A Systematic Extended Iterative Solution for QCD

TL;DR

This paper introduces a systematic extended iterative approach for Euclidean QCD that incorporates nonperturbative effects while maintaining renormalizability, using rational approximations and Dyson-Schwinger equations.

Contribution

It develops a novel method combining rational approximations with perturbative corrections to address nonperturbative effects in QCD systematically.

Findings

Allows nonperturbative effects to self-reproduce in Dyson-Schwinger equations.

Restricts self-consistency to superficially divergent vertices.

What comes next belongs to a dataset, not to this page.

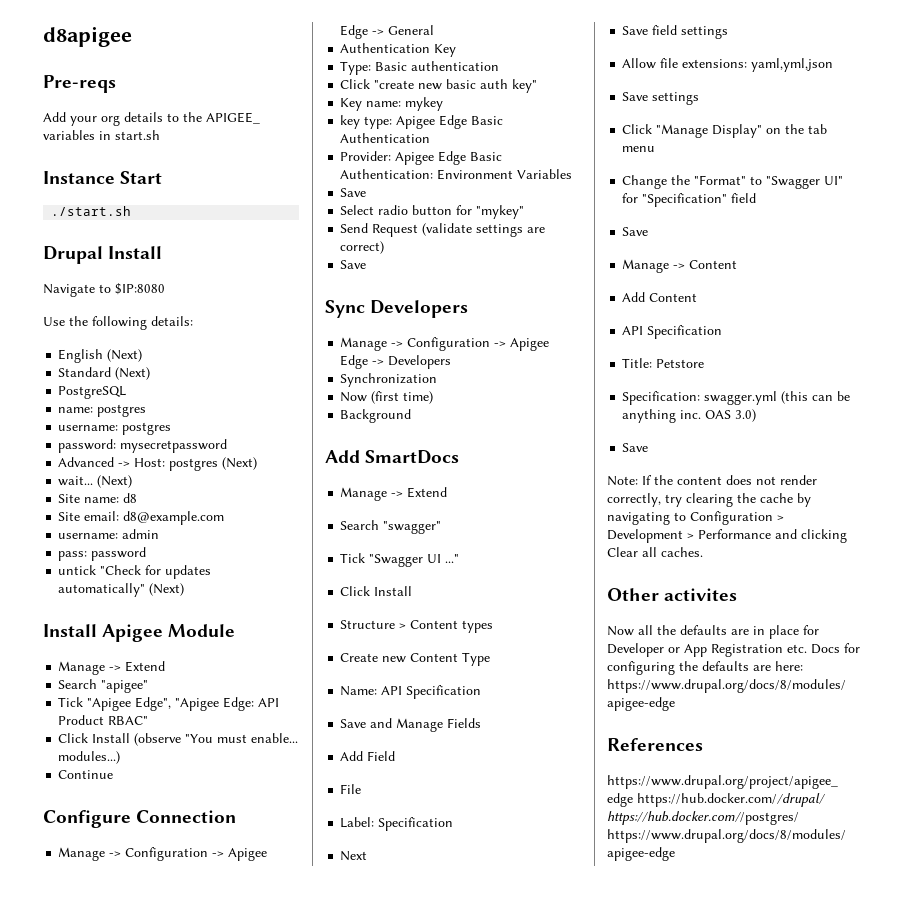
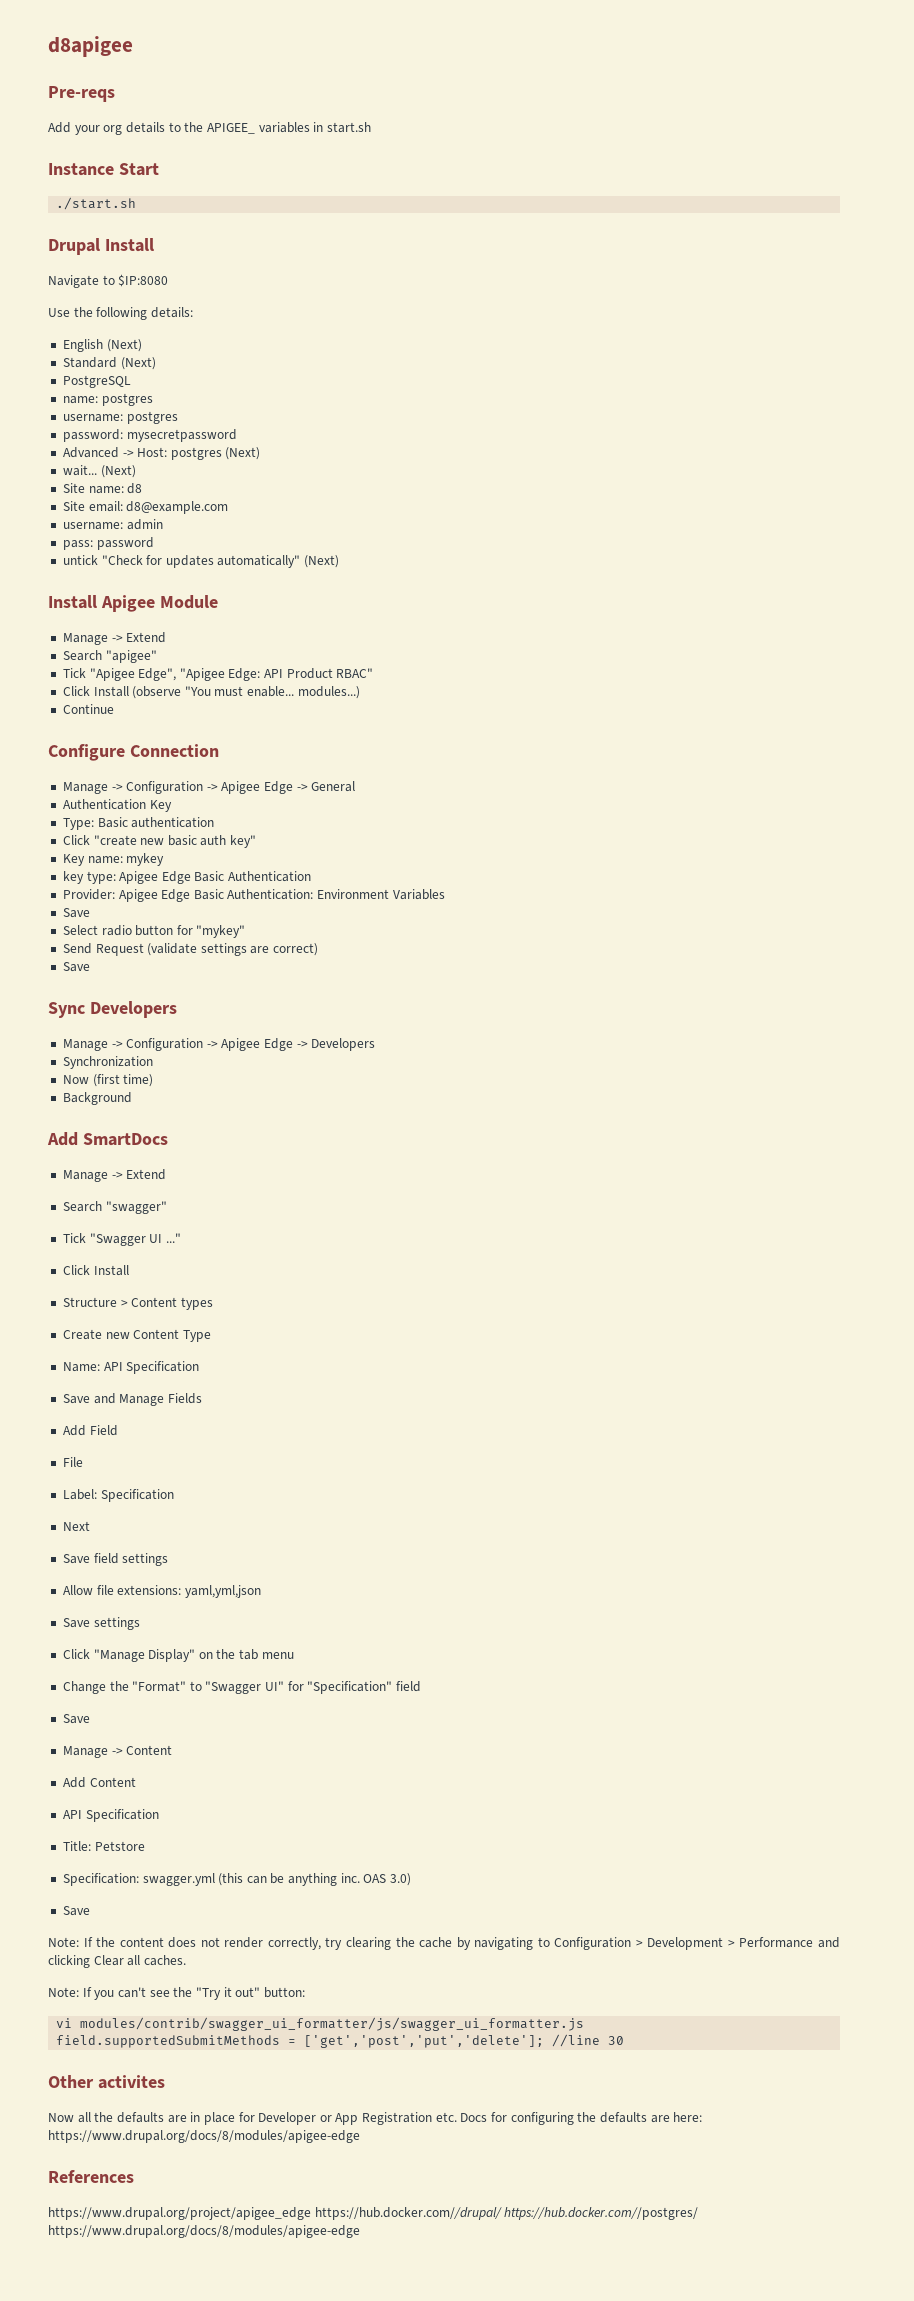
(703, 552) none -> [48,1987,305,2000] [56,2017,585,2031] [56,2034,625,2048] // Note: If you can't see the "Try it out" button: // vi modules/contrib/swagger_ui_formatter/js/swagger_ui_formatter.js // field.supportedSubmitMethods = ['get','post','put','delete']; //line 30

Enables loop calculations with nonperturbative integrands.

Abstract

An outline is given of an extended perturbative solution of Euclidean QCD which systematically accounts for a class of nonperturbative effects, while allowing renormalization by the perturbative counterterms. Proper vertices Gamma are approximated by a double sequence Gamma[r,p], with r the degree of rational approximation w.r.t. the QCD mass scale Lambda, nonanalytic in the coupling g, and p the order of perturbative corrections in g-squared, calculated from Gamma[r,0] - rather than from the perturbative Feynman rules Gamma(0)(pert) - as a starting point. The mechanism allowing the nonperturbative terms to reproduce themselves in the Dyson-Schwinger equations preserves perturbative renormalizability and is tied to the divergence structure of the theory. As a result, it restricts the self-consistency problem for the Gamma[r,0] rigorously - i.e. without decoupling approximations - to the superficially divergent vertices. An interesting aspect of the scheme is that rational-function sequences for the propagators allow subsequences describing short-lived excitations. The method is calculational, in that it allows known techniques of loop computation to be used while dealing with integrands of truly nonperturbative content.